Dalam tulisan-tulisan Paulus kita menemukan jalinan kasih karunia dan kebenaran dalam apa yang dia ajarkan di bawah ilham Roh Kudus. Kita juga melihat bahwa Allah secara radikal mengubah Paulus dari legalis yang pemarah yang menganiaya orang Kristen menjadi hamba Yesus yang rendah hati. Dia menyadari dosanya sendiri dan belas kasihan Tuhan ketika dia menerimanya sebagai anaknya. Paulus memeluk kasih karunia Allah dan mengabdikan seluruh hidupnya untuk berkhotbah, terlepas dari biayanya.
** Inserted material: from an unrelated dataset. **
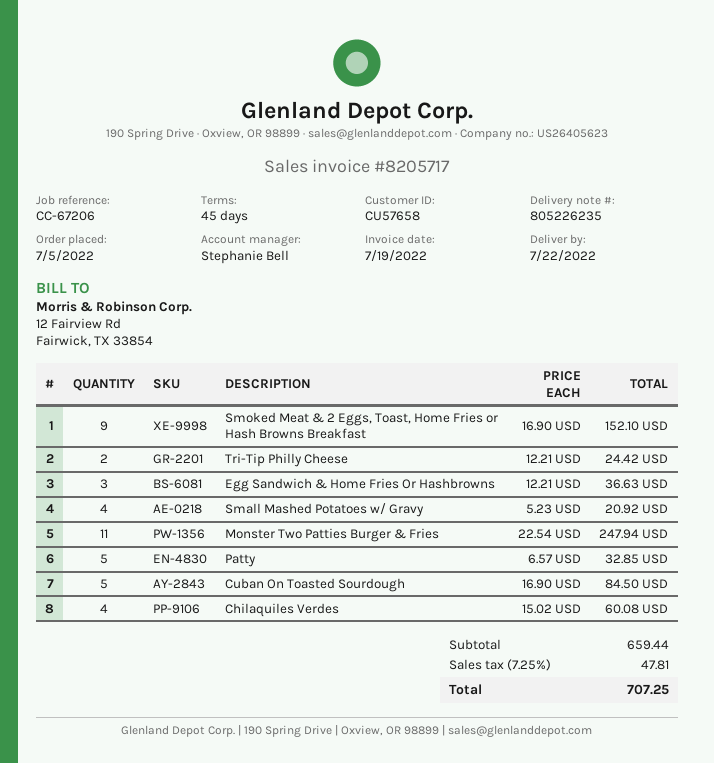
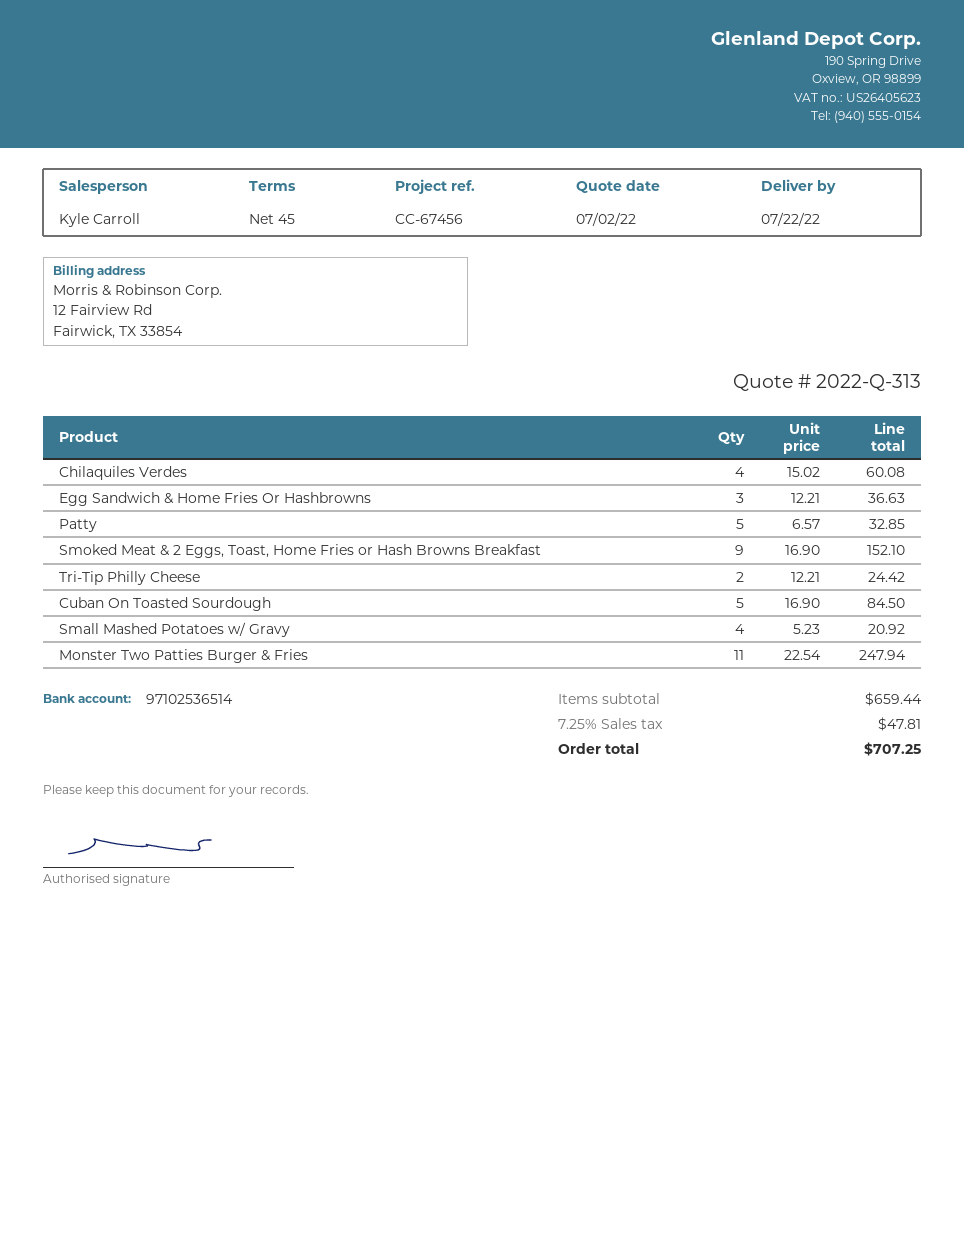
reference: CC-67206 -> CC-67456
sales rep: Stephanie Bell -> Kyle Carroll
Mengikuti teladan Paulus, percakapan kita dengan manusia harus didasarkan pada kasih karunia Allah yang luar biasa bagi semua orang berdosa. Kata-kata kita harus bersaksi bahwa kita menjalani kehidupan yang bebas dari dosa dalam ajaran Allah yang teguh. “Dia yang lahir dari Allah tidak berbuat dosa; karena anak-anak Allah tinggal di dalam Dia dan tidak dapat berbuat dosa; karena mereka lahir dari Allah »(1. Johannes 3,9).

Jika Anda bertemu orang-orang yang hidup bertentangan dengan kebaikan Tuhan alih-alih mengutuk mereka, Anda harus bersikap lembut terhadap mereka: «Seorang hamba Tuhan tidak boleh suka bertengkar, tetapi baik kepada semua orang, terampil dalam mengajar, orang yang tahan terhadap kejahatan, dan menegur orang yang jahat. keras kepala dengan kelembutan. Mungkin Tuhan akan membantu mereka untuk bertobat, untuk mengetahui kebenaran »(2. Tim. 2,24-satu).

Seperti Paul, sesama manusia membutuhkan pertemuan nyata dengan Yesus. Anda dapat melayani pertemuan semacam itu di mana perilaku Anda sesuai dengan sifat Yesus Kristus.